Quello che caratterizza Night Visions è l’ampia gamma di pubblico che può attrarre: da colui che la musica la “sente” e non la “ascolta”, a chi si sofferma più appassionatamente sul senso e sul messaggio. Esempio lampante sono gli altri singoli nell’album. Demons (160.000.000 di visualizzazioni Youtube) e Radioactive (240.000.000) sono brani estremamente orecchiabili, non lontani dal pop puro, anzi più simili che dissimili al primo ascolto ma i testi e le strutture, i suoni, e le linee del cantante Dan Reynolds sono possentemente legate alle produzioni alternative degli anni 2000.

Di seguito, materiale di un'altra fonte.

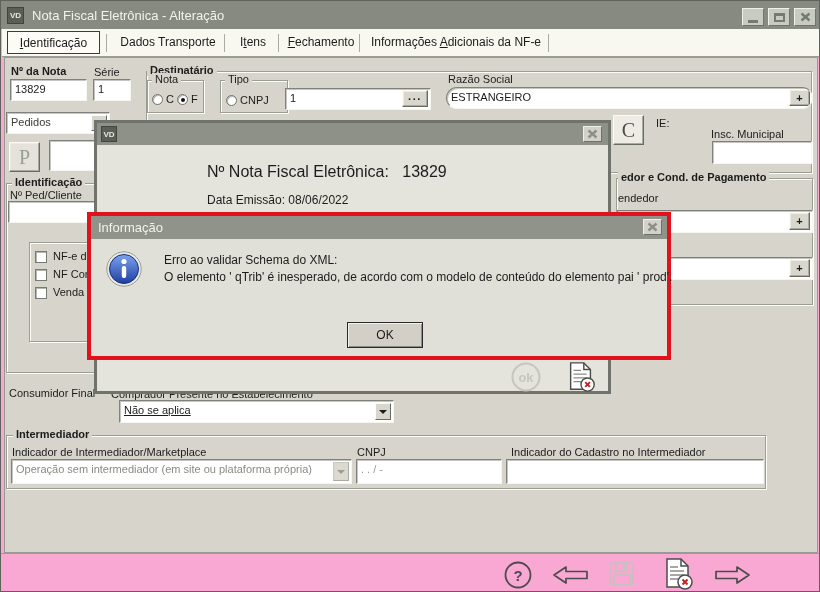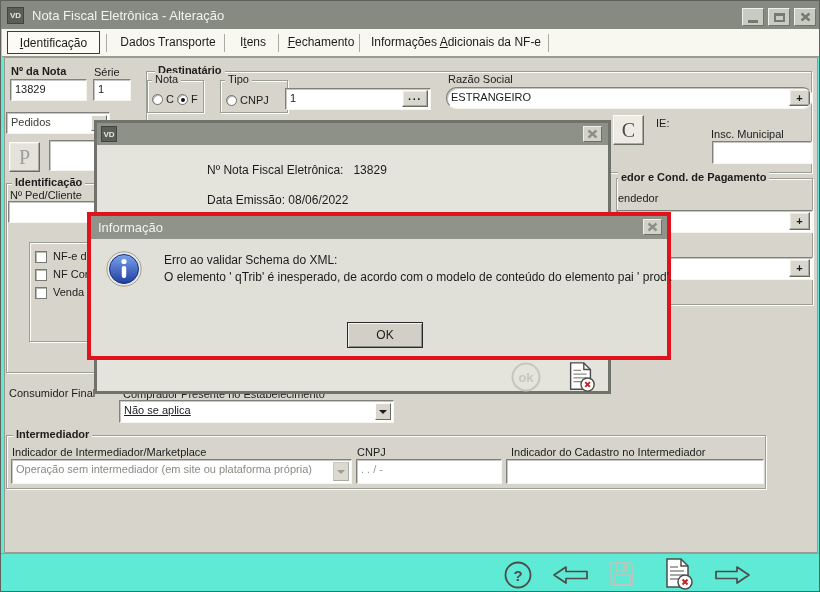--- a/index.html
+++ b/index.html
@@ -4,7 +4,7 @@
 <style>
   html,body{margin:0;padding:0;background:#bfbcb4;}
   *{box-sizing:border-box;}
-  .win{position:relative;width:820px;height:592px;background:#5eead4;
+  .win{position:relative;width:820px;height:592px;background:#f9a8d4;
        font-family:"Liberation Sans",sans-serif;font-size:11px;color:#1c1c1c;
        border:1px solid #5e625a;overflow:hidden;}
   .titlebar{position:absolute;left:0;top:0;width:100%;height:28px;background:#868a80;

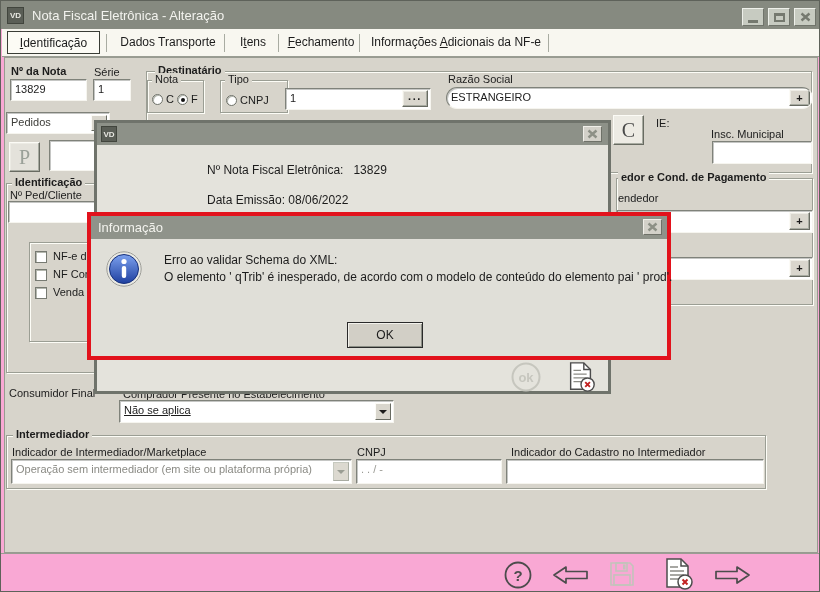--- a/index.html
+++ b/index.html
@@ -120,7 +120,7 @@
   <div class="field" style="left:92px;top:78px;width:38px;height:22px;">1</div>
 
   <div class="groupbox" style="left:145px;top:70px;width:666px;height:102px;">
-    <span class="glabel b" style="left:8px;">Destinatário</span>
+    <span class="glabel b" style="left:0;">Destinatário</span>
   </div>
   <div class="groupbox" style="left:146px;top:79px;width:57px;height:33px;">
     <span class="glabel" style="left:4px;font-weight:normal;">Nota</span>

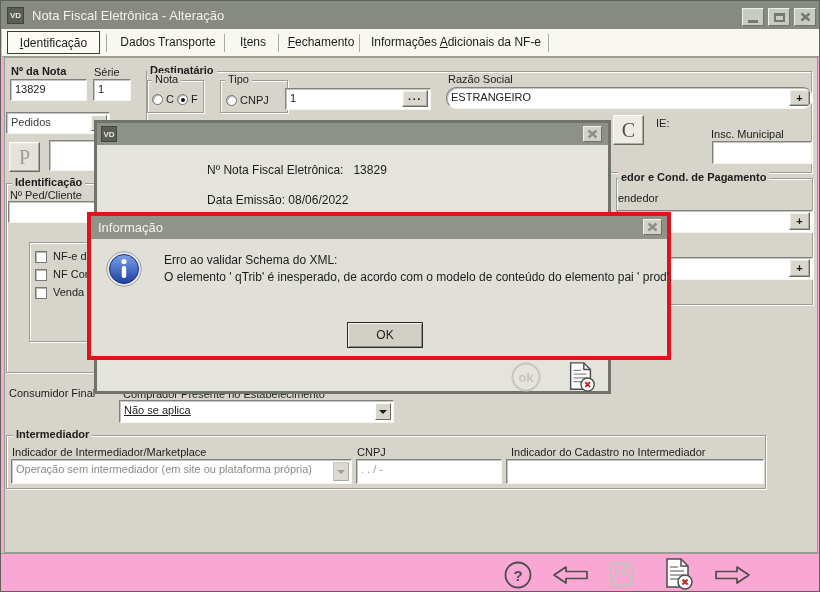--- a/index.html
+++ b/index.html
@@ -250,7 +250,7 @@
           <path d="M1.5 1.5 L9.5 8.5 M9.5 1.5 L1.5 8.5" stroke="#8d9086" stroke-width="2.4"></path>
         </svg>
     </div>
-    <span class="lbl pre" style="left:110px;top:40px;font-size:12px;">Nº Nota Fiscal Eletrônica:   13829</span>
+    <span class="lbl pre" style="left:110px;top:40px;font-size:16px;">Nº Nota Fiscal Eletrônica:   13829</span>
     <span class="lbl" style="left:110px;top:70px;font-size:12px;">Data Emissão: 08/06/2022</span>
     <div class="icon" style="left:413px;top:238px;">
       <svg width="32" height="32" viewBox="0 0 32 32">

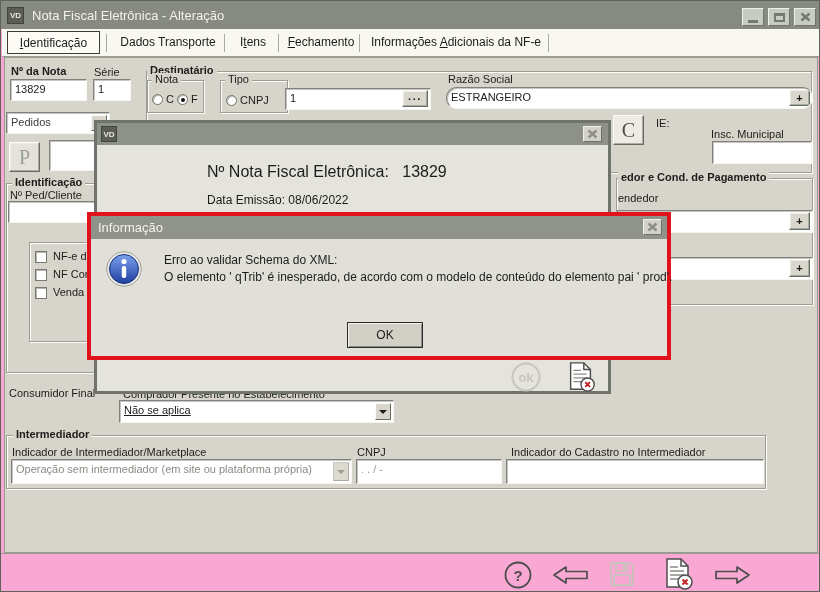--- a/index.html
+++ b/index.html
@@ -183,7 +183,7 @@
   </div>
 
   <span class="lbl" style="left:8px;top:386px;">Consumidor Final</span>
-  <span class="lbl" style="left:122px;top:387px;">Comprador Presente no Estabelecimento</span>
+  <span class="lbl" style="left:110px;top:387px;">Comprador Presente no Estabelecimento</span>
   <div class="field" style="left:118px;top:399px;width:275px;height:23px;text-decoration:underline;">
     <span>Não se aplica</span>
     <div class="combo-arrow">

La presenza di una grande varietà di strumenti, cori pesanti e tratti di pura elettronica, li rende adatti a diversi ascolti, una per ogni tipo di ascoltatore che, non identificandola in un ambito strettamente legato ad un genere, ne resta incuriosito. Sicuramente rilevante è stato l’utilizzo di qualche brano in vari videogames di successo, a partire da FIFA13 per arrivare sino ad Assassin’s Creed III.

In conclusione Night Visions è un’ottima compagnia, leggero ma profondo; possiamo dire che come il nero stà bene su tutto. L’ascolto è invece sconsigliato a tutti i cultori della musica Alternative buona solo se Underground, motivo? Night Visions è troppo stilisticamente intelligente.